After driving back to Key Largo from Key West we had a great dinner at Mrs. Mac's Kitchen: superb local fish cooked to perfection, green beans, and salad, chased down with a rum punch and topped off with a slice of Key Lime Pie. On Thursday we were up at 6:00 AM again, but this time headed north toward the Everglades. Had coffee and got gas in Florida City, the first town we hit on the mainland, and then headed west through some very productive-looking farmland. There's almost no dirt on the Florida Keys - just broken limestone from the coral beds and what little soil accumulates among the mangroves between hurricanes. Here on the mainland at the edge of the preserve the soil looks deep and fertile, and they're growing squash, corn, tomatoes, and beans.

The Everglades are mostly grasslands, and looking across them reminds one of pictures of the African savannas. There are patches of trees, including pine, mahogany, and the ever-present mangroves, but mostly it's wide expanses of tall grass. Here at Rock Reef Pass many of the pine trees have died. We're guessing it's due to salt water intrusion rather than to the high elevation.

Driving into the Everglades over Rock Reef Pass.

We drove down to the Flamingo Visitor Center at the edge of the shallow stretch of the Atlantic known as Florida Bay, which separates mainland Florida from the Keys. Paddled east and into Snake Bight, a large bay, then had a heck of a time paddling back as it was all against a current and into a brisk breeze out of the west. We saw a manatee hanging out in the marina when we got back to the visitor center. (Note that manatee look really charming from under water, but from the surface about all you see is nostrils at two to three-minute intervals.)

Manatee.

We stopped at West Lake on the drive out and found an eight foot-long aligator sunning itself on the boat ramp.

Driving into the Everglades over Rock Reef Pass. Driving into the Everglades over Rock Reef Pass.
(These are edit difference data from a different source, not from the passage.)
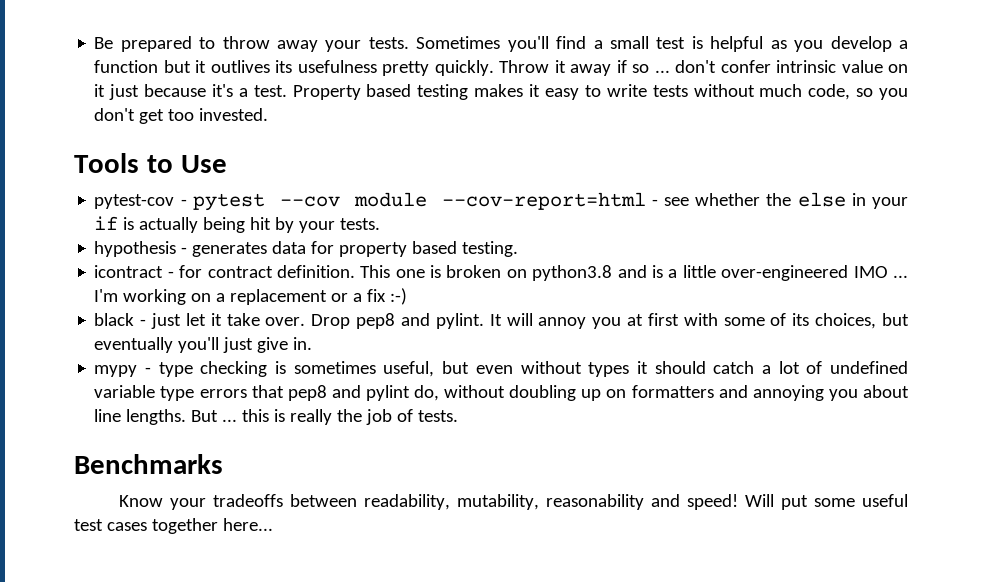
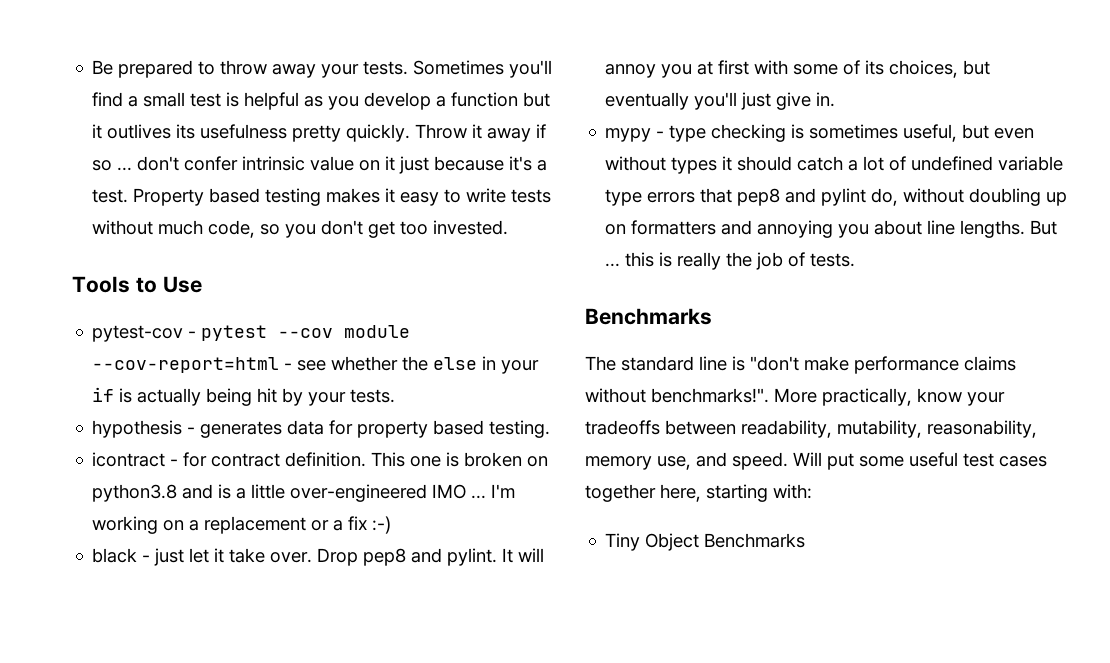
[119,495,164,507] Know -> [585,356,1016,374] [585,388,962,406] The standard line is "don't make performance claims without benchmarks!". More practically, know
[546,494,739,510] reasonability and speed! -> [927,420,1037,438] [585,452,788,470] reasonability, memory use, and speed.
[222,518,273,531] here... -> [660,484,812,502] [605,533,806,551] here, starting with: // Tiny Object Benchmarks

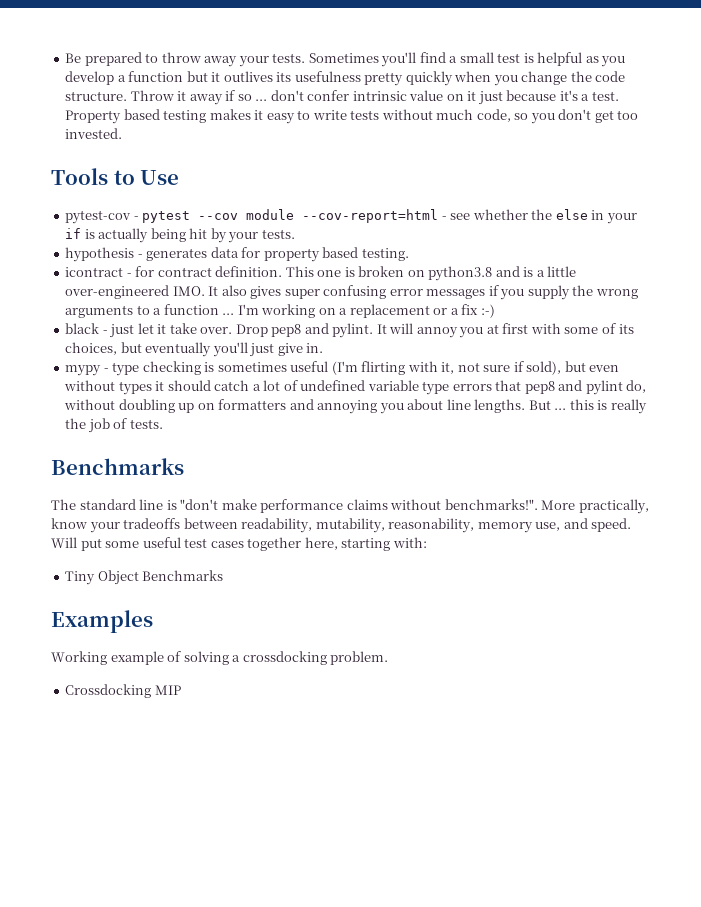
[346,124,411,142] quickly. -> [405,71,626,86] [65,91,128,101] quickly when you change the code structure.
[432,484,467,499] IMO -> [172,285,638,300] [65,304,219,318] IMO. It also gives super confusing error messages if you supply the wrong arguments to a function
[903,124,958,142] useful, -> [290,361,562,375] useful (I'm flirting with it, not sure if sold),
(806, 540) none -> [51,610,153,633] [51,651,389,665] [65,684,181,698] // Examples // Working example of solving a crossdocking problem. // Crossdocking MIP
We've been quite lucky about seeing wildlife on this trip. Beautiful shorebirds have been our constant company while paddling, and we've also seen other birds (including bright red cardinals), lots of fish, several big iguana, and lots of beautiful flowers. Fortunately we've seen near-zero insects, probably because we're visiting near the end of the dry season down here. We've also seen zero snakes, which is the right number as far as I'm concerned. We've really enjoyed our nice, warm stay here (it's still snowing in the Northwest!), and will remember this very unusual part of the planet fondly.

Pretty flower! Pretty flower! Pretty flower! Pretty flower! Pretty flower! Pretty flower! Pretty flower!